Mayhem Miller also had something to say. In a now-deleted Facebook post, the RuPaul’s Drag Race alum said she thinks the push for more gender-inclusive pad design is “absolutely ridiculous” and that “at some point the community should consider what battles are more important.”

Many supporters of the Always company rebranding decision have been quick to point out numerous facts: (1) that ciswomen aren’t the only ones who menstruate; (2) not every woman wants a hyper-feminine period product to constantly remind them of their gender; and, more obviously, (3) that removing the Venus symbol doesn’t make the product defective or non-functioning. 

Additionally, trans activist, model, and entrepreneur Kenny Ethan Jones highlights that the female symbol removal doesn’t deny the existence of women nor attempt to erase them, as Bindel and other TERFs have claimed.

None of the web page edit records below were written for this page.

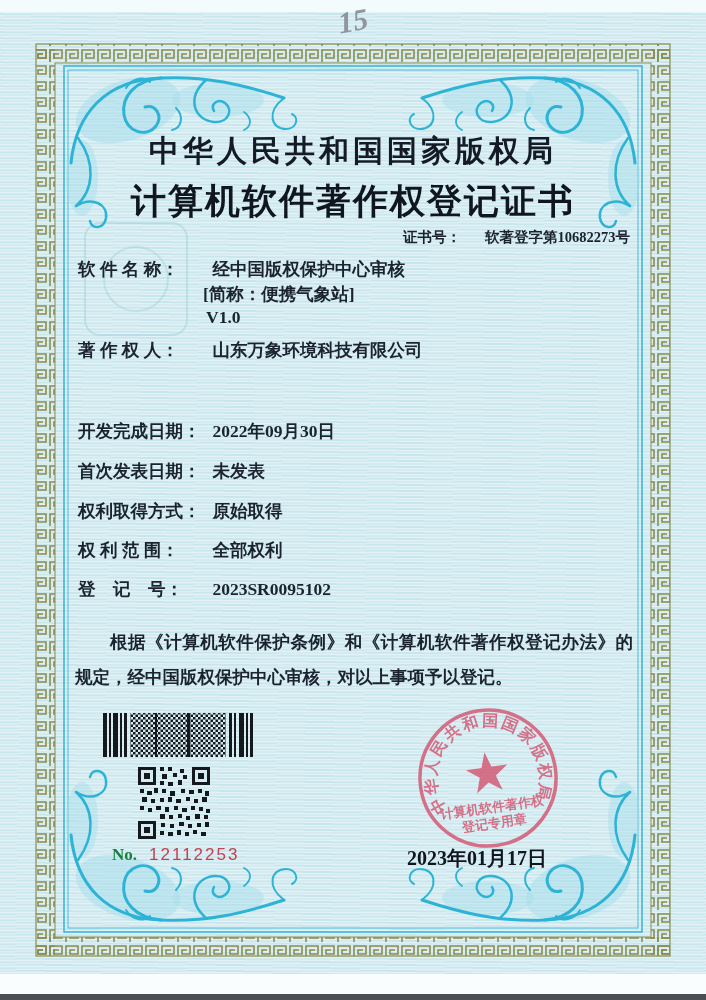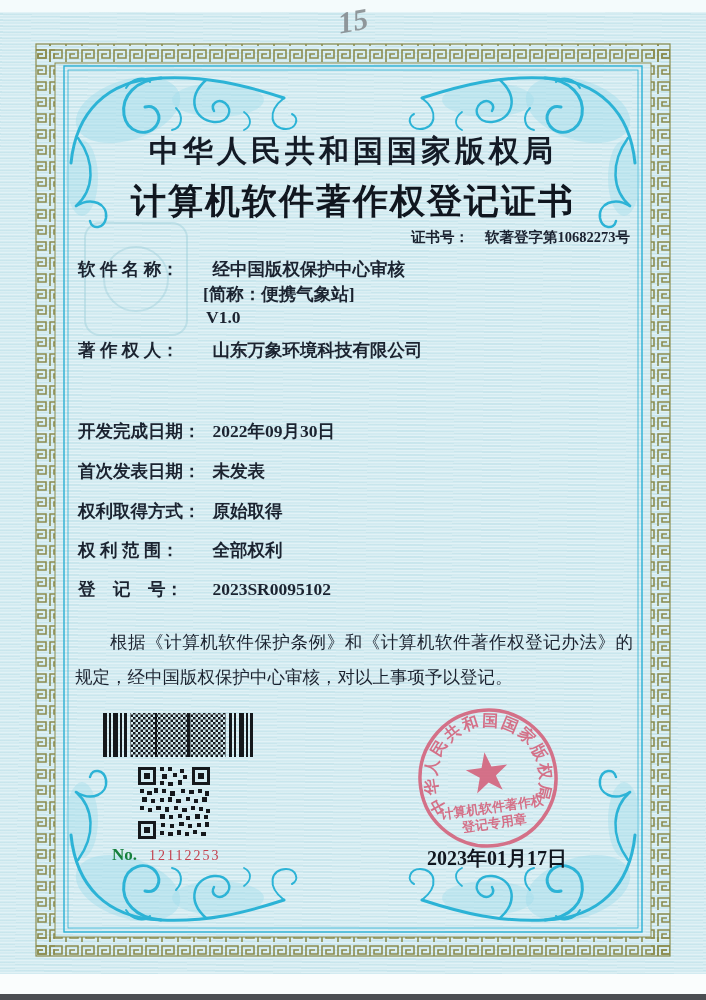"证书号：" .cert-no .lbl { margin-right: 16px -> 24px }
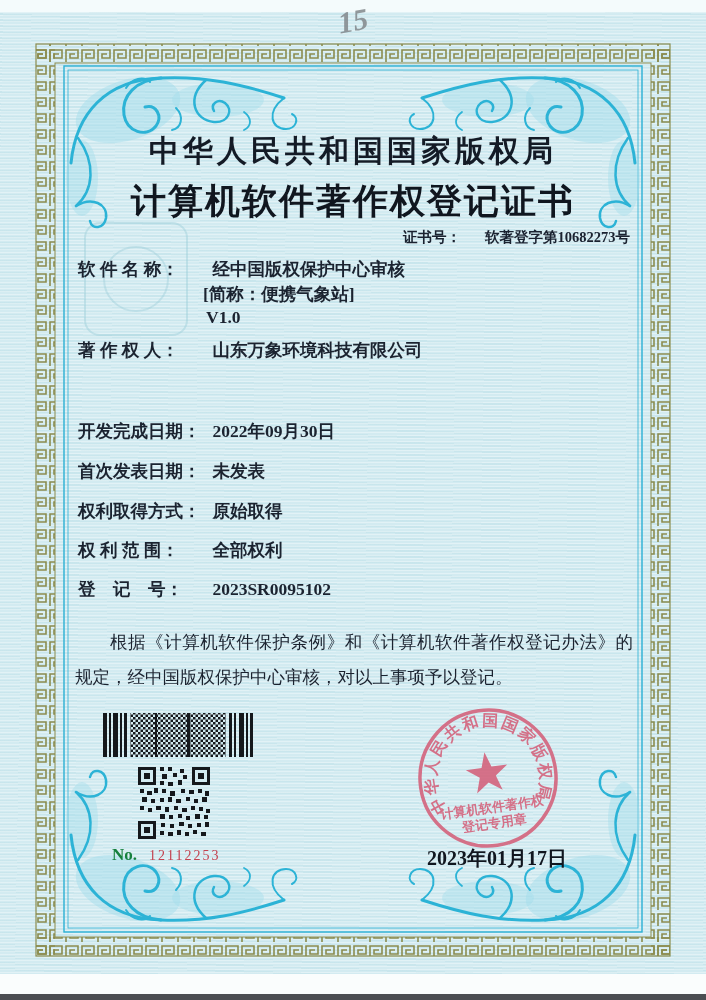"根据《计算机软件保护条例》和《计算机软件著作权登记办法》的规定，经中国版权保护中" .statement { font-weight: normal -> bold }
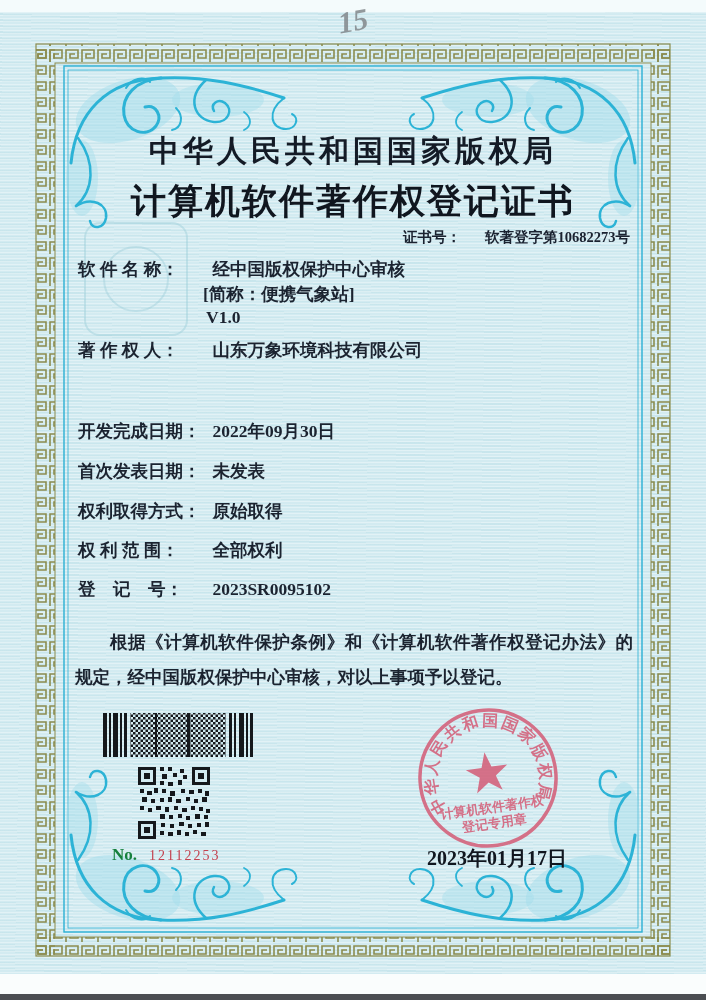"12112253" .serial .num { font-family: Liberation Serif, serif -> Liberation Sans, sans-serif; font-size: 14px -> 17px }
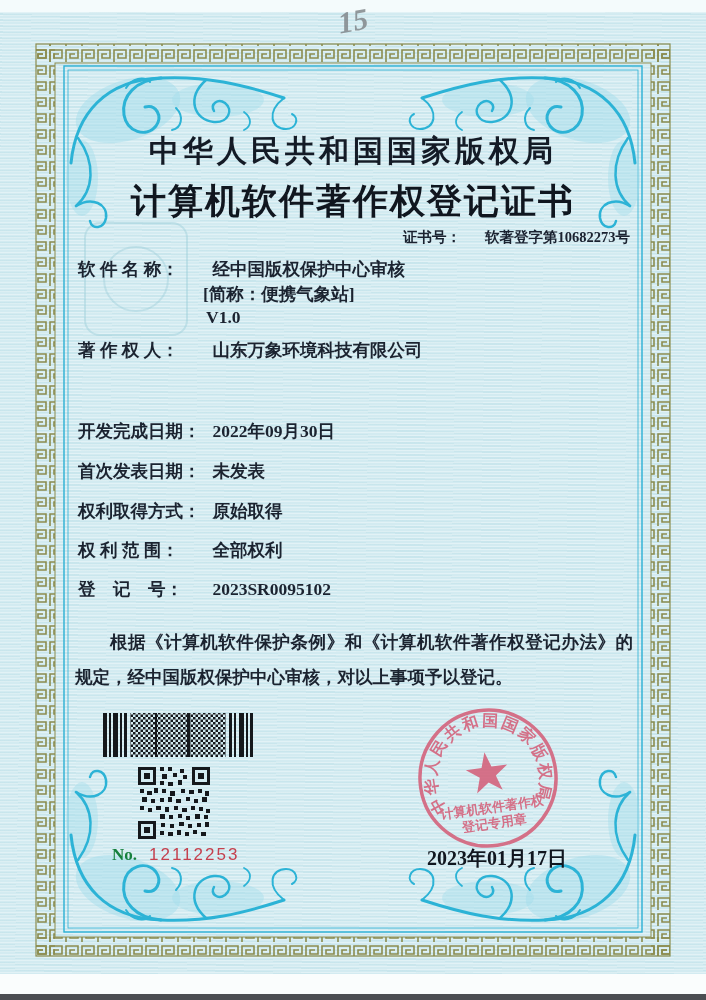"2023年01月17日" .issue-date { text-align: right -> left }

Instead, it removes “some of the discomfort and stigma associated around trans, non-binary and intersex individuals who have to buy and use these products.”

“My biggest concern is that gendering products forces people to continue living up to the expectations of gender roles, which they may not feel are applicable to them,” Jones wrote in an article for Metro. “Some men are flamboyant, some women are masculine, and that’s simply who they are. Not everyone who gets a period is a woman, and not every woman gets a period, so we need to stop hinging ‘femininity’ on menstruation.”

Meanwhile, other supporters have been critical of the pad company’s decision, questioning whether or not Procter & Gamble actually cares about the trans community, or if this is all just a marketing gimmick to make the company seem “woke” so it can profit off of marginalized communities. 

People have also pointed out other ongoing unaddressed issues, such as the “pink tax,” a fee that women are charged for everyday items (including hygiene products), and the poor quality pads that Always is still selling to other countries. (According to Teen Vogue, women in parts of Africa are currently using #MyAlwaysExperience and alleging they experience “itching, burning, and rashes” when they use the brand’s products.)

Procter & Gamble has asserted that it is “committed to diversity & inclusion and are on a continual journey to understand the needs of all of our consumers.”

“We routinely assess our products, packaging, and designs,” P&G said in a statement to CNN. “We take into account a broad array of factors, including feedback from consumers, to ensure we are meeting the needs of everyone who uses our products. The change to our pad wrapper design is consistent with that practice, and will be adapted by multiple markets at various dates.”

The gender-neutral pads will reportedly hit stores sometime in early 2020.